To do:
Only a number is expected here: the count of lines in this data where "preferred" occurs.

Data provided:
**********

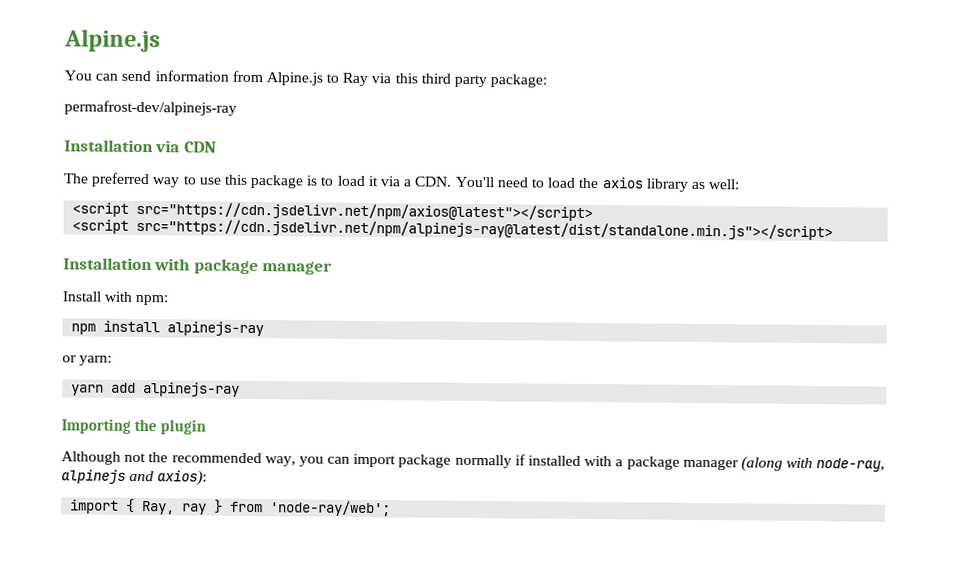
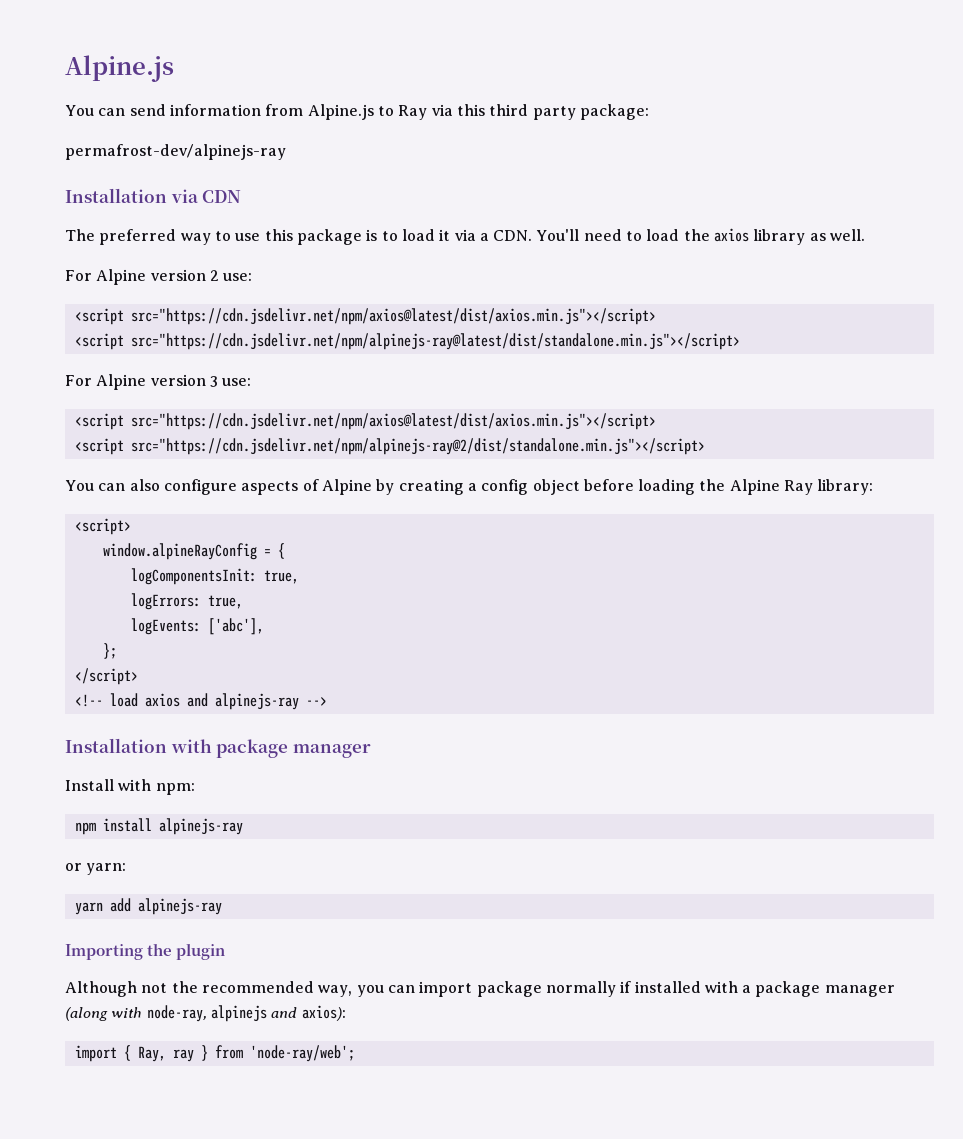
- The preferred way to use this package is to load it via a CDN. You'll need to load the axios library as well:
- <script src="https://cdn.jsdelivr.net/npm/axios@latest"></script>
+ The preferred way to use this package is to load it via a CDN. You'll need to load the axios library as well.
+ For Alpine version 2 use:
+ <script src="https://cdn.jsdelivr.net/npm/axios@latest/dist/axios.min.js"></script>
+ For Alpine version 3 use:
+ <script src="https://cdn.jsdelivr.net/npm/axios@latest/dist/axios.min.js"></script>
+ <script src="https://cdn.jsdelivr.net/npm/alpinejs-ray@2/dist/standalone.min.js"></script>
+ You can also configure aspects of Alpine by creating a config object before loading the Alpine Ray library:
+ <script>
+ window.alpineRayConfig = {
+ logComponentsInit: true,
+ logErrors: true,
+ logEvents: ['abc'],
+ };
+ </script>
+ <!-- load axios and alpinejs-ray -->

**********

Response below:
2